**What to produce**
With all pictures omitted, return verbatim the lines from the beginning of the records below through the line containing "overflow: hidden; background:#bef264;".

**Data provided**

================

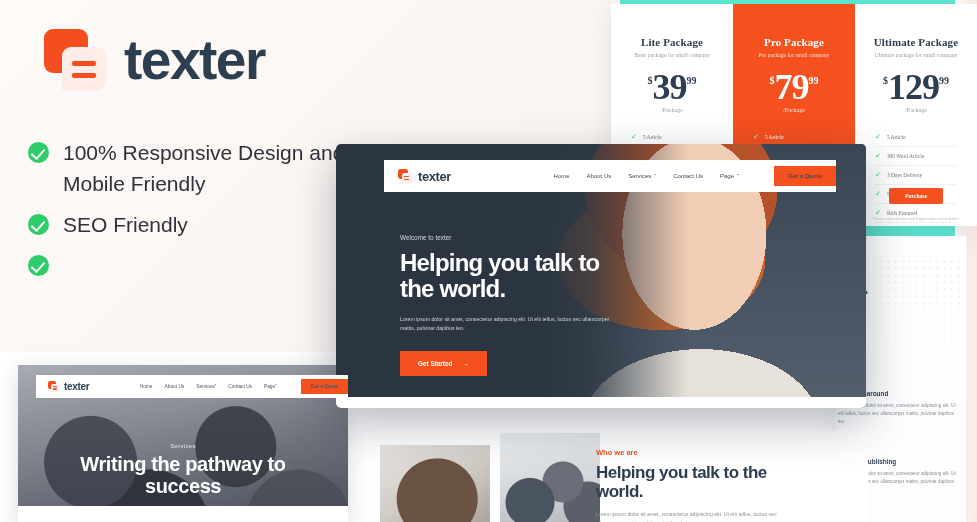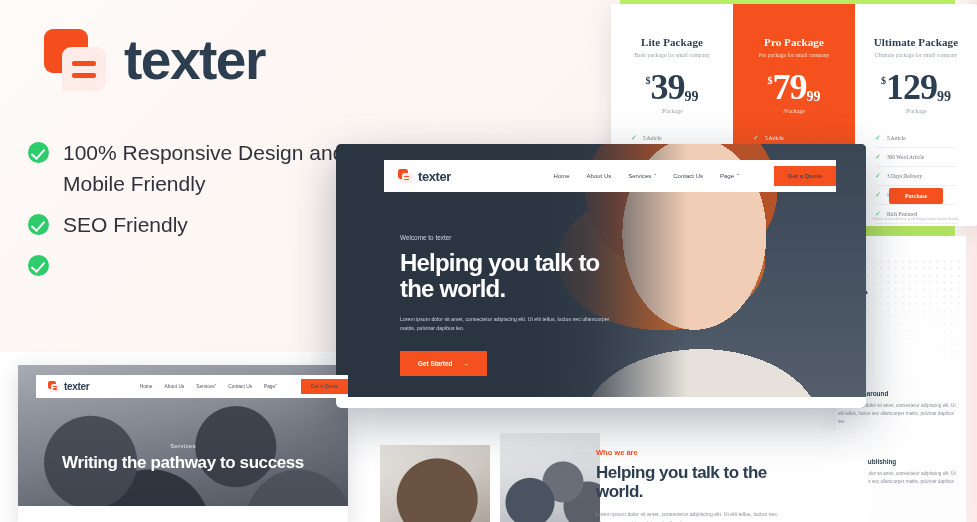--- a/index.html
+++ b/index.html
@@ -9,7 +9,7 @@
     background: #ffffff;
     position: relative;
   }
-  #stage { position: absolute; inset: 0; width: 977px; height: 522px; overflow: hidden; background:#bef264; }
+  #stage { position: absolute; inset: 0; width: 977px; height: 522px; overflow: hidden; background:#5eead4; }
 
   
   .bg-left {

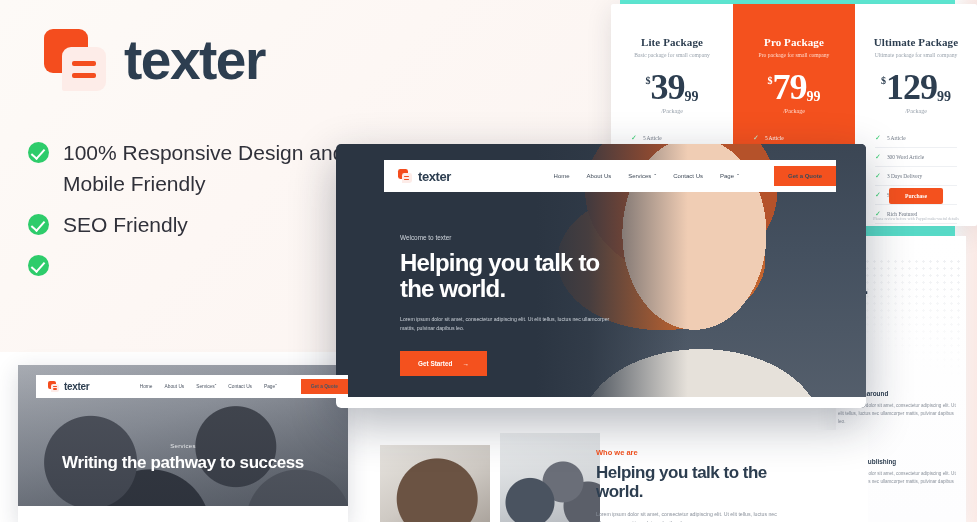--- a/index.html
+++ b/index.html
@@ -87,7 +87,7 @@
   .plan.featured .plan-price { color: #fff; }
   .cur { font-size: 10px; font-weight: bold; margin-top: 5px; }
   .amt { font-size: 36px; font-weight: bold; line-height: .95; letter-spacing: -1px; }
-  .cents { font-size: 14px; font-weight: bold; margin-top: 19px; }
+  .cents { font-size: 10px; font-weight: bold; margin-top: 5px; }
   .per { font-size: 6px; color: #9aa3ad; margin-top: 3px; }
   .plan.featured .per { color: #ffd9cb; }
   .plan-feats { margin-top: 15px; padding: 0 12px; }

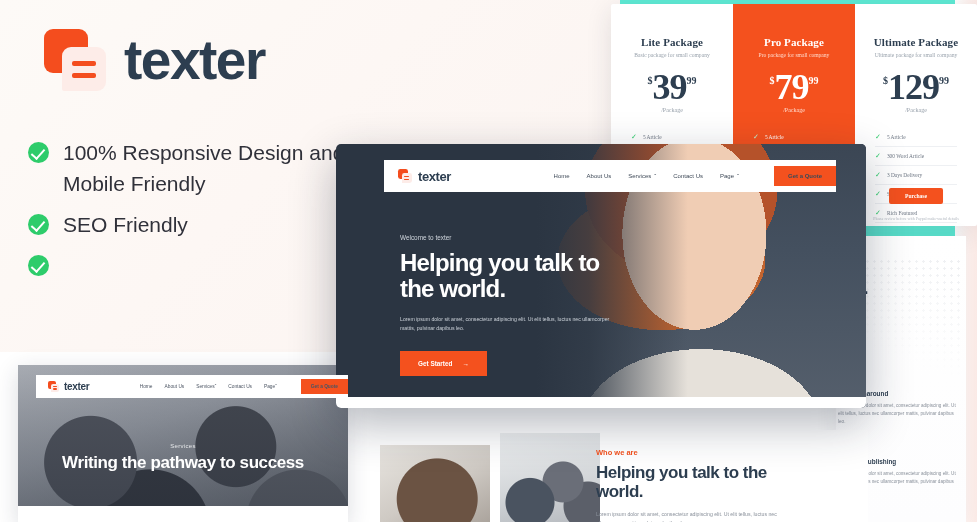--- a/index.html
+++ b/index.html
@@ -146,7 +146,7 @@
   }
   .svc-hero { position: absolute; left:0; right:0; top: 78px; text-align: center; z-index: 3; }
   .svc-kicker { font-size: 6px; color: #e6e8ea; margin-bottom: 4px; letter-spacing:.3px; }
-  .svc-title { font-size: 17px; font-weight: bold; color:#fff; line-height: 1.12; letter-spacing:-.4px; padding: 0 34px; }
+  .svc-title { font-size: 20px; font-weight: bold; color:#fff; line-height: 1.12; letter-spacing:-.4px; padding: 0 34px; }
 
   
   .right-page {

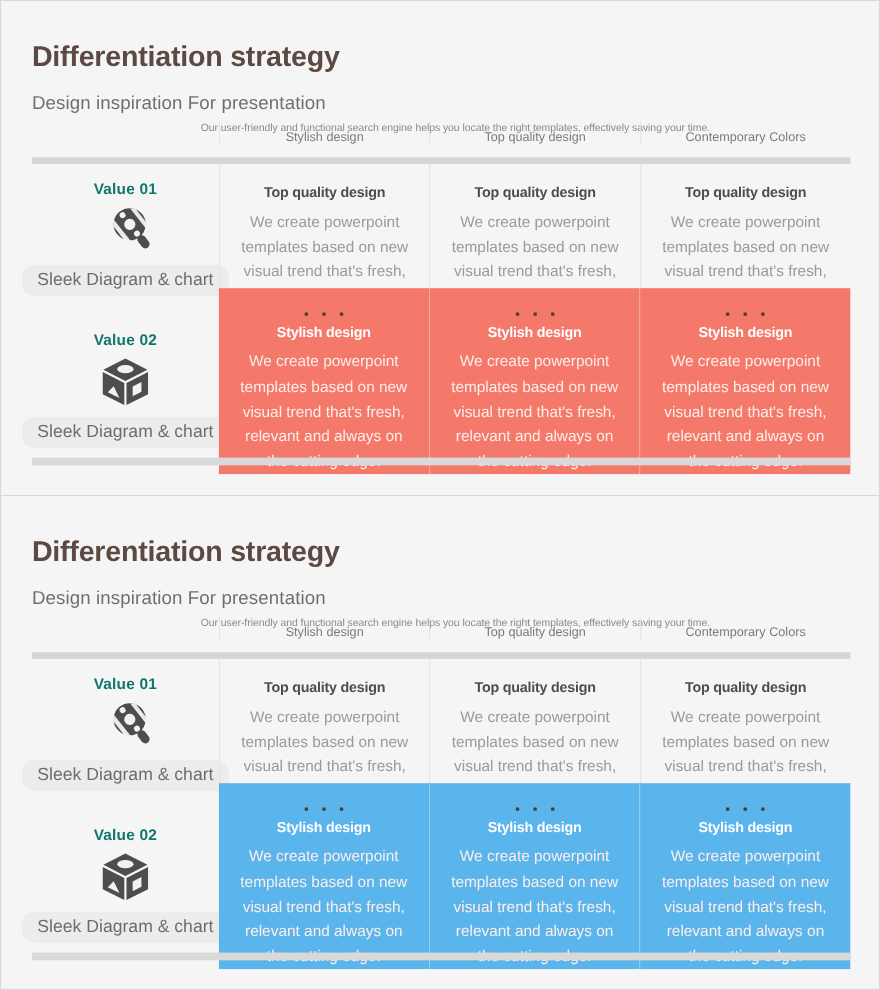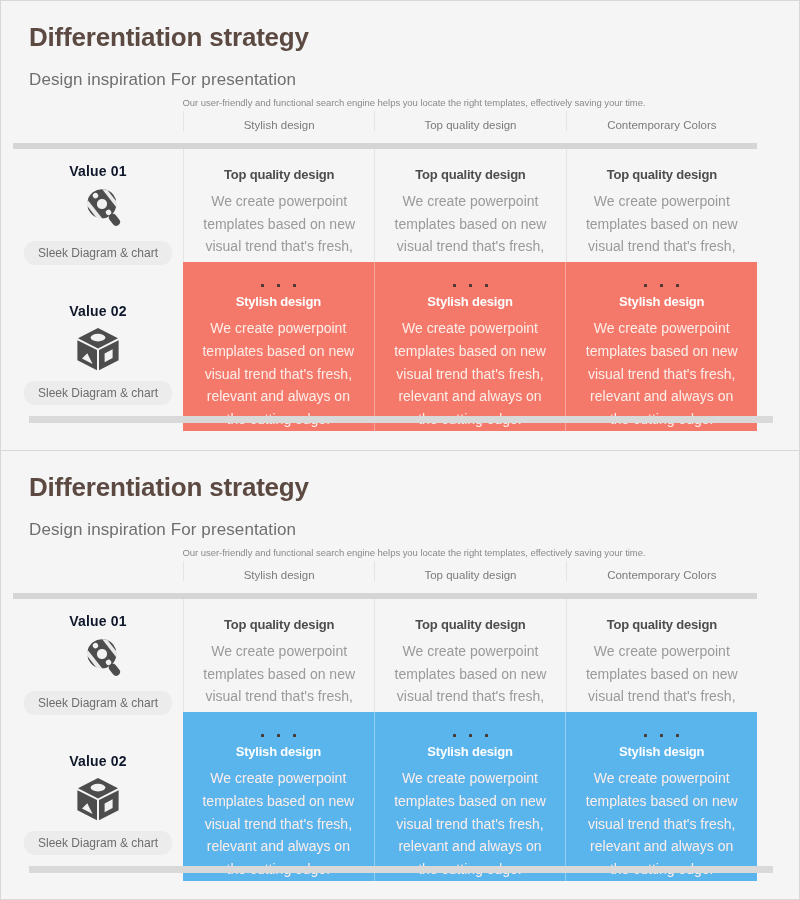--- a/index.html
+++ b/index.html
@@ -24,7 +24,7 @@
   }
   .panel.first{border-bottom:none;}
 
-  .panel-head{padding:22px 0 0 28px;}
+  .panel-head{padding:22px 0 0 28px;margin-top:14px;}
   .title{
     font-size:26px;
     font-weight:bold;

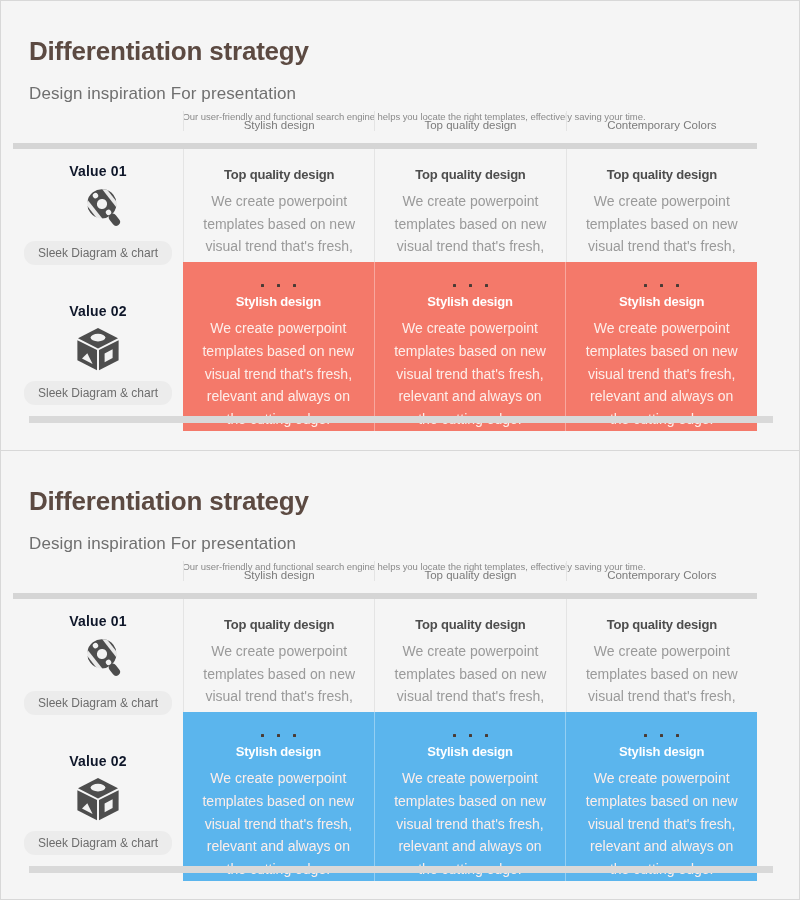--- a/index.html
+++ b/index.html
@@ -49,7 +49,7 @@
 
   .table{
     position:absolute;
-    left:12px;
+    left:28px;
     top:110px;
     width:744px;
   }

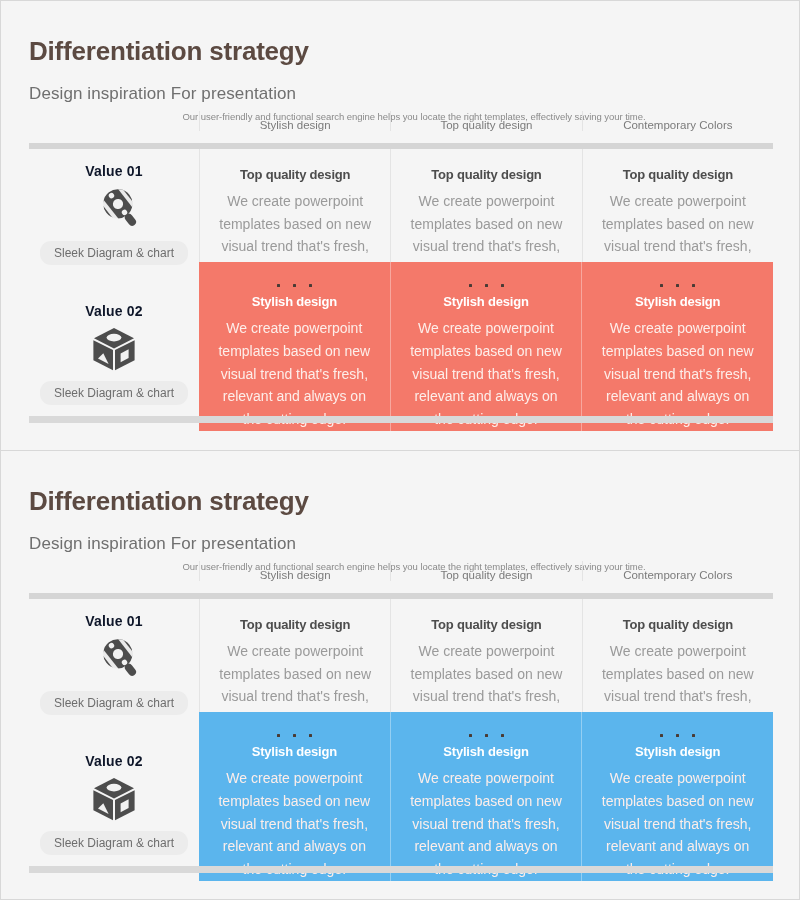--- a/index.html
+++ b/index.html
@@ -90,7 +90,7 @@
   .value-label{
     font-size:14px;
     font-weight:bold;
-    color:#0f172a;
+    color:#0f766e;
     letter-spacing:0.2px;
   }
   .icon-wrap{

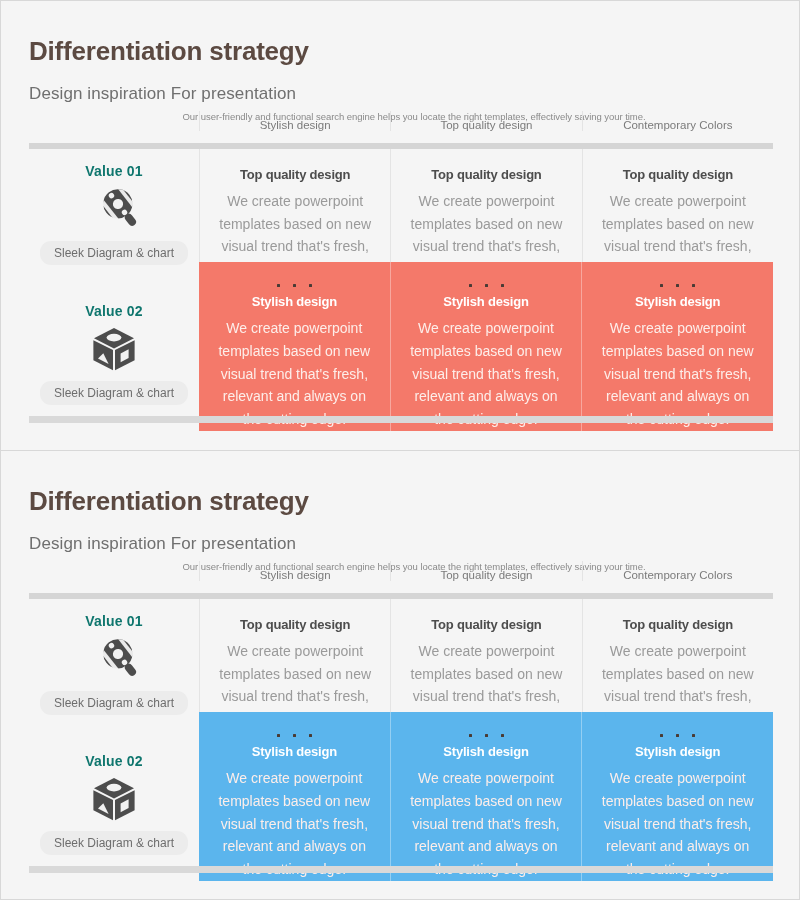--- a/index.html
+++ b/index.html
@@ -102,7 +102,7 @@
     margin-top:6px;
     background:#ececec;
     color:#6d6d6d;
-    font-size:12px;
+    font-size:16px;
     border-radius:11px;
     padding:5px 14px;
     white-space:nowrap;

================

**Solution to this exercise**
--- a/index.html
+++ b/index.html
@@ -9,7 +9,7 @@
     background: #ffffff;
     position: relative;
   }
-  #stage { position: absolute; inset: 0; width: 977px; height: 522px; overflow: hidden; background:#bef264; }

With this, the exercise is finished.